For the primary outcome, the median reduction in average neck pain score was −1.0 (interquartile range, −2.0, 0.0) for the lidocaine phase versus −0.5 (interquartile range, −2.0, 0.0) for placebo treatment (P = 0.17). During lidocaine treatment, 27.7% of patients experienced a positive outcome versus 14.9% during the placebo phase (P = 0.073). There were no significant differences between treatments for secondary outcomes, although a carryover effect on pain pressure threshold was observed for the lidocaine phase (P = 0.015). A total of 27.5% of patients in the lidocaine group and 20.5% in the placebo group experienced minor reactions, the most common of which was pruritis (P = 0.36).

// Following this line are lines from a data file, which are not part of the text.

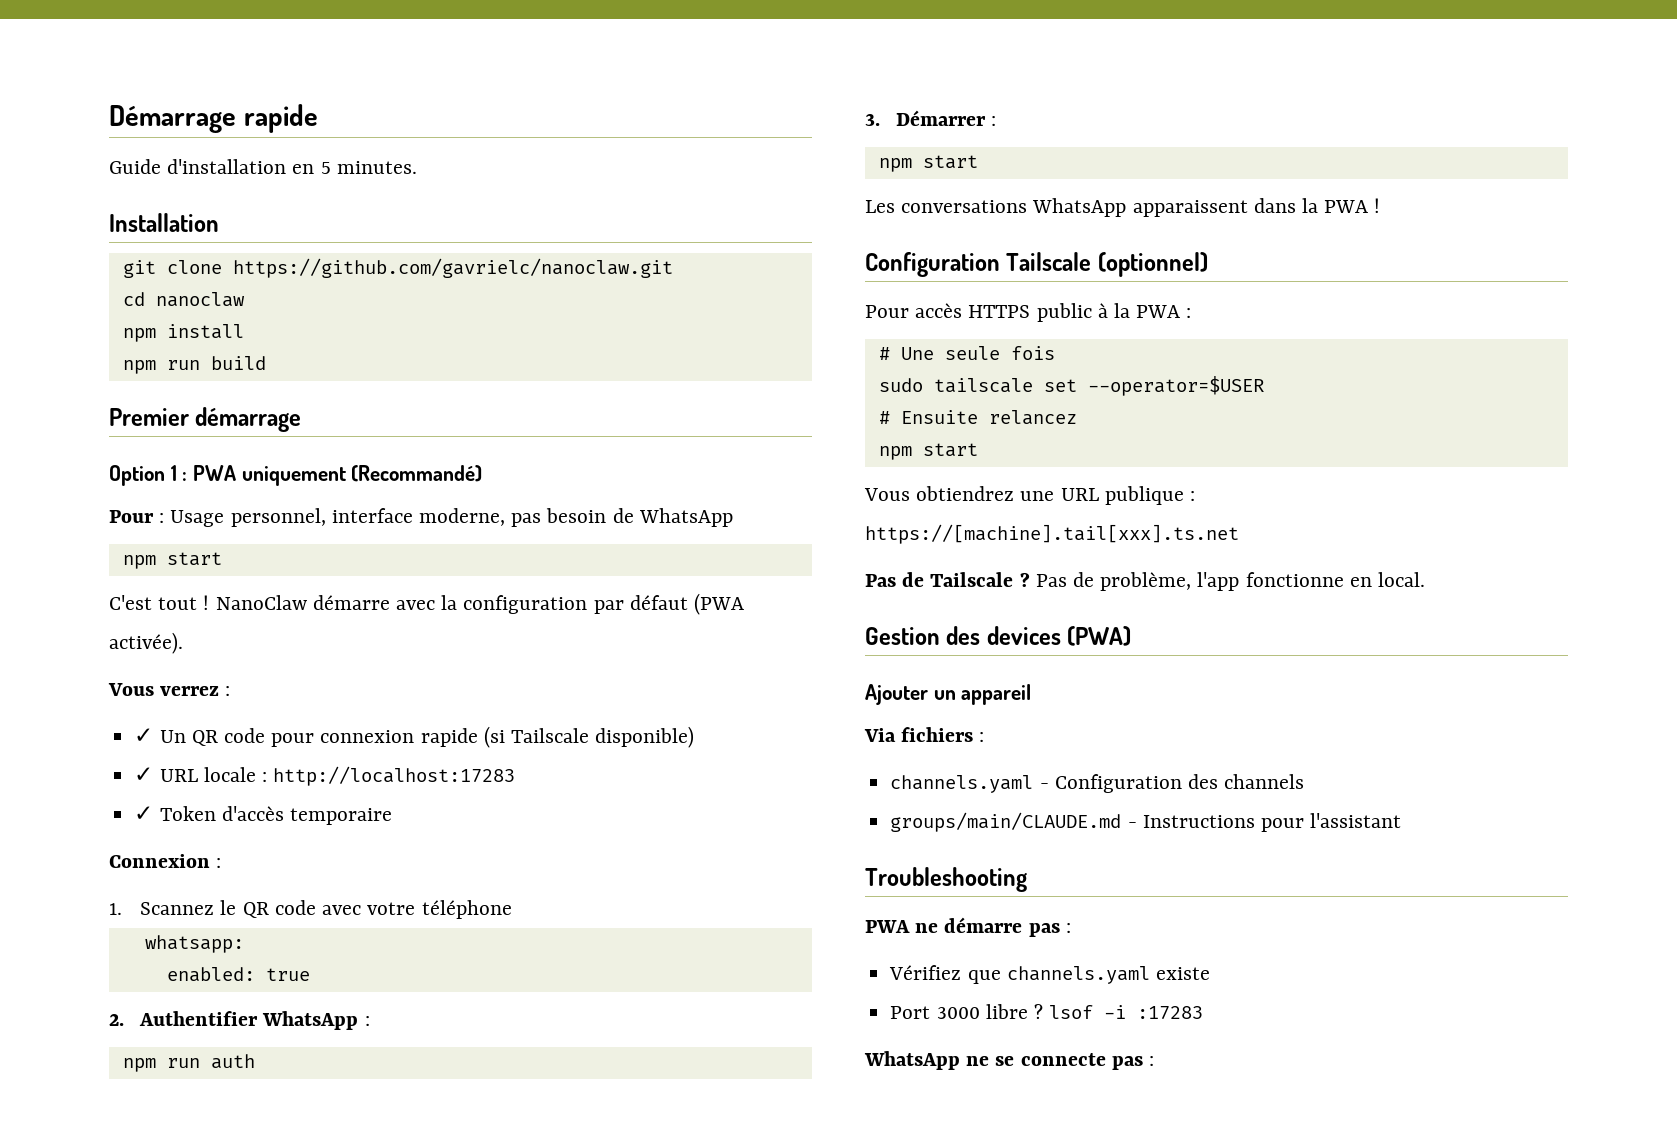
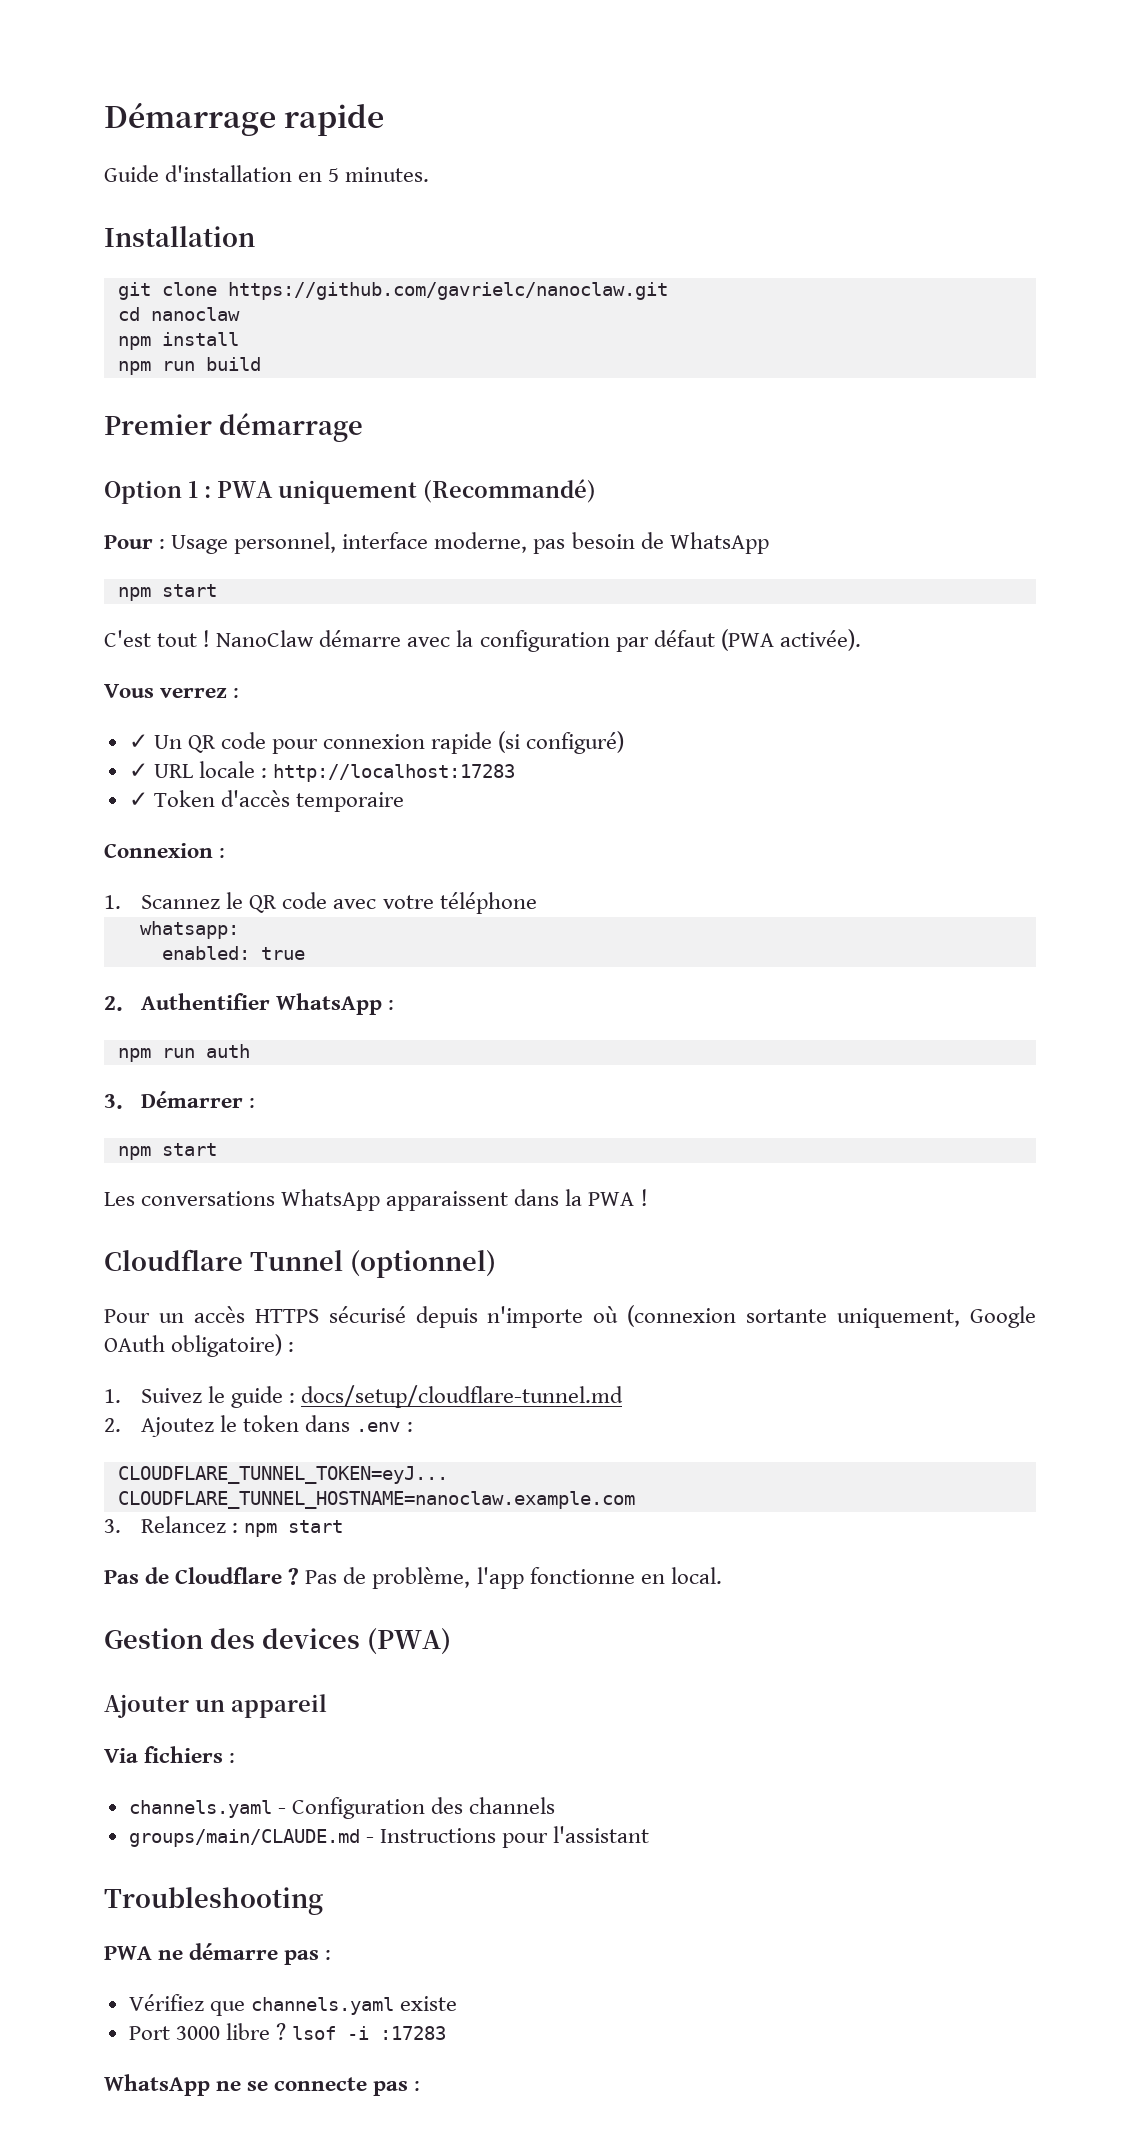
- ✓ Un QR code pour connexion rapide (si Tailscale disponible)
+ ✓ Un QR code pour connexion rapide (si configuré)
- Configuration Tailscale (optionnel)
+ Cloudflare Tunnel (optionnel)
- Pour accès HTTPS public à la PWA :
- # Une seule fois
- sudo tailscale set --operator=$USER
- # Ensuite relancez
- npm start
- Vous obtiendrez une URL publique : https://[machine].tail[xxx].ts.net
- Pas de Tailscale ?
+ Pour un accès HTTPS sécurisé depuis n'importe où (connexion sortante uniquement, Google OAuth obligatoire) :
+ 1. Suivez le guide : docs/setup/cloudflare-tunnel.md
+ 2. Ajoutez le token dans .env :
+ CLOUDFLARE_TUNNEL_TOKEN=eyJ...
+ CLOUDFLARE_TUNNEL_HOSTNAME=nanoclaw.example.com
+ 3. Relancez : npm start
+ Pas de Cloudflare ?

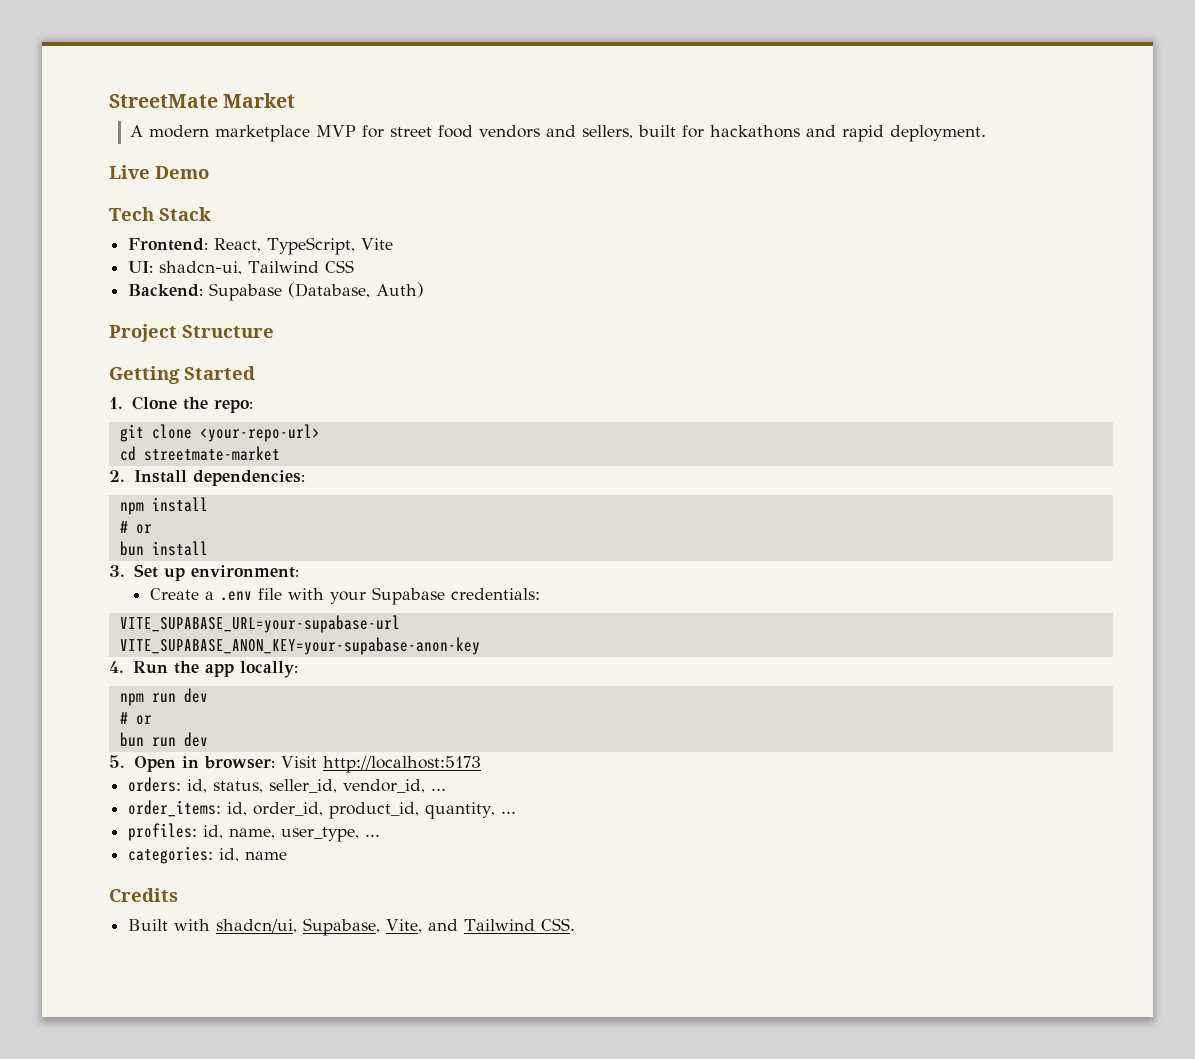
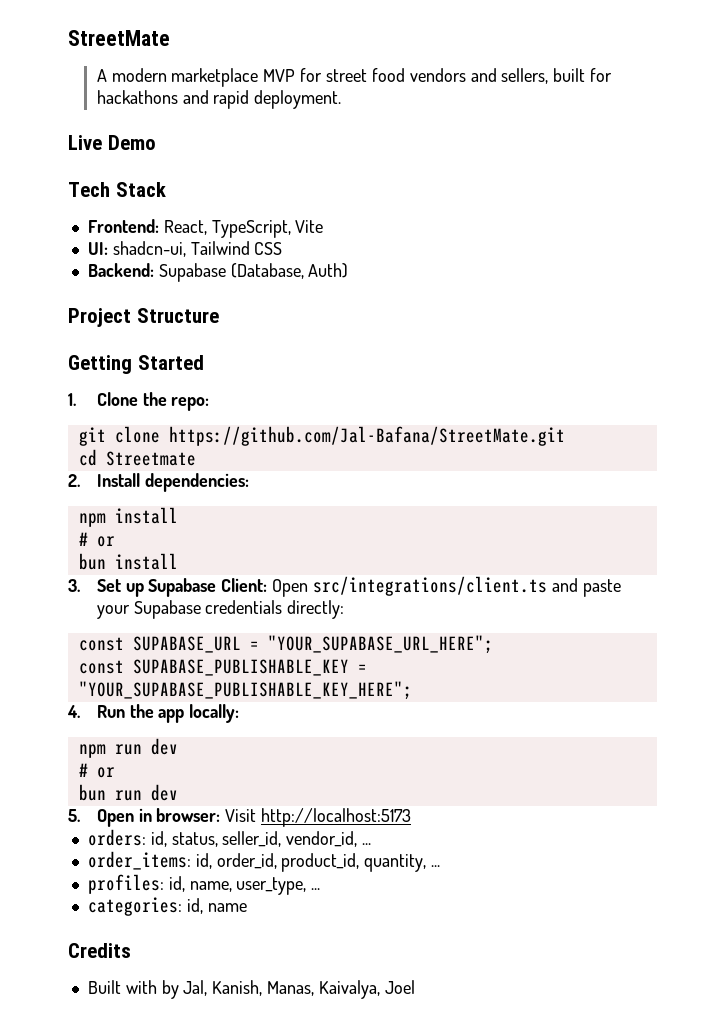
- StreetMate Market
+ StreetMate
- git clone <your-repo-url>
+ git clone https://github.com/Jal-Bafana/StreetMate.git
- cd streetmate-market
+ cd Streetmate
- 3. Set up environment:
- Create a .env file with your Supabase credentials:
- VITE_SUPABASE_URL=your-supabase-url
- VITE_SUPABASE_ANON_KEY=your-supabase-anon-key
+ 3. Set up Supabase Client: Open src/integrations/client.ts and paste your Supabase credentials directly:
+ const SUPABASE_URL = "YOUR_SUPABASE_URL_HERE";
+ const SUPABASE_PUBLISHABLE_KEY = "YOUR_SUPABASE_PUBLISHABLE_KEY_HERE";
- Built with shadcn/ui, Supabase, Vite, and Tailwind CSS.
+ Built with by Jal, Kanish, Manas, Kaivalya, Joel

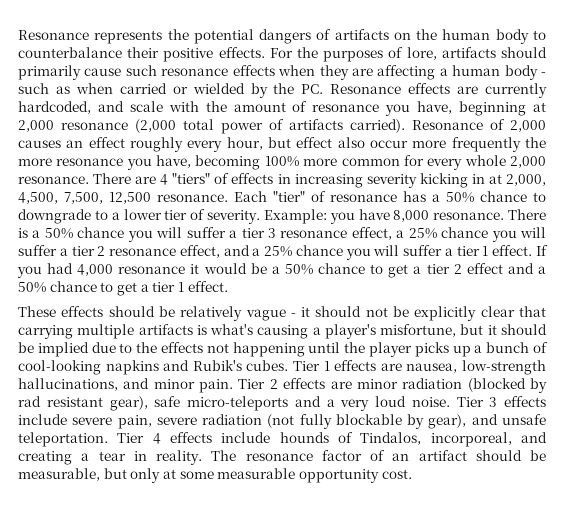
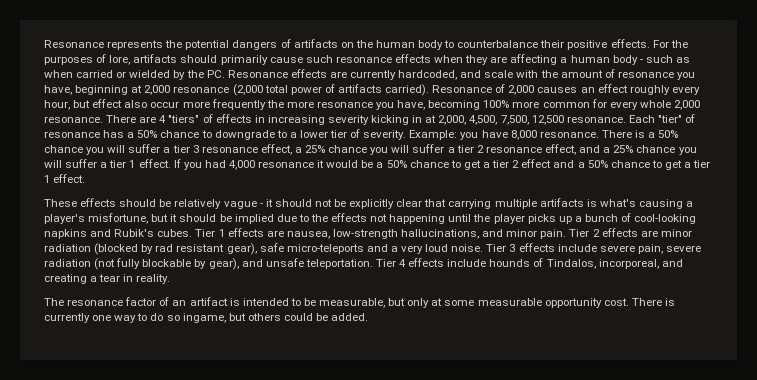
- Tier 4 effects include hounds of Tindalos, incorporeal, and creating a tear in reality. The resonance factor of an artifact should be measurable, but only at some measurable opportunity cost.
+ Tier 4 effects include hounds of Tindalos, incorporeal, and creating a tear in reality.
+ The resonance factor of an artifact is intended to be measurable, but only at some measurable opportunity cost.
+ There is currently one way to do so ingame, but others could be added.

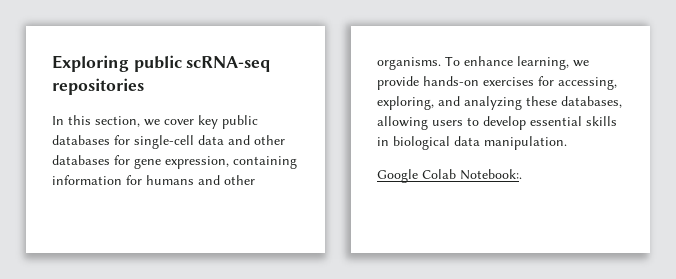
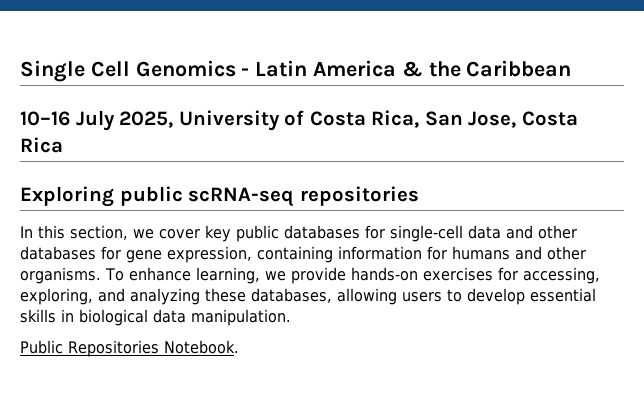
+ Single Cell Genomics - Latin America & the Caribbean
+ 10–16 July 2025, University of Costa Rica, San Jose, Costa Rica
- Google Colab Notebook:.
+ Public Repositories Notebook.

The differences favoring lidocaine were small and nonsignificant, but the trend toward superiority of lidocaine suggests more aggressive phenotyping and applying formulations with greater penetrance may provide clinically meaningful benefit.

Editor’s Perspective
What We Already Know about This Topic
  • Neck pain, which commonly involves a myofascial source, has a lifetime prevalence near 50%
  • Delivery of lidocaine via skin patches is an increasingly utilized nonopioid analgesic with a relatively favorable safety profile and has shown some efficacy in several pain conditions
What This Article Tells Us That Is New
  • In this multisite, double-blind, crossover randomized clinical trial in civilian, active-duty military, and veteran patients with non-neuropathic mechanical neck pain, a 4-week lidocaine patch treatment was not associated with greater reduction in group-level average neck pain (−1 point) than placebo (−0.5 point)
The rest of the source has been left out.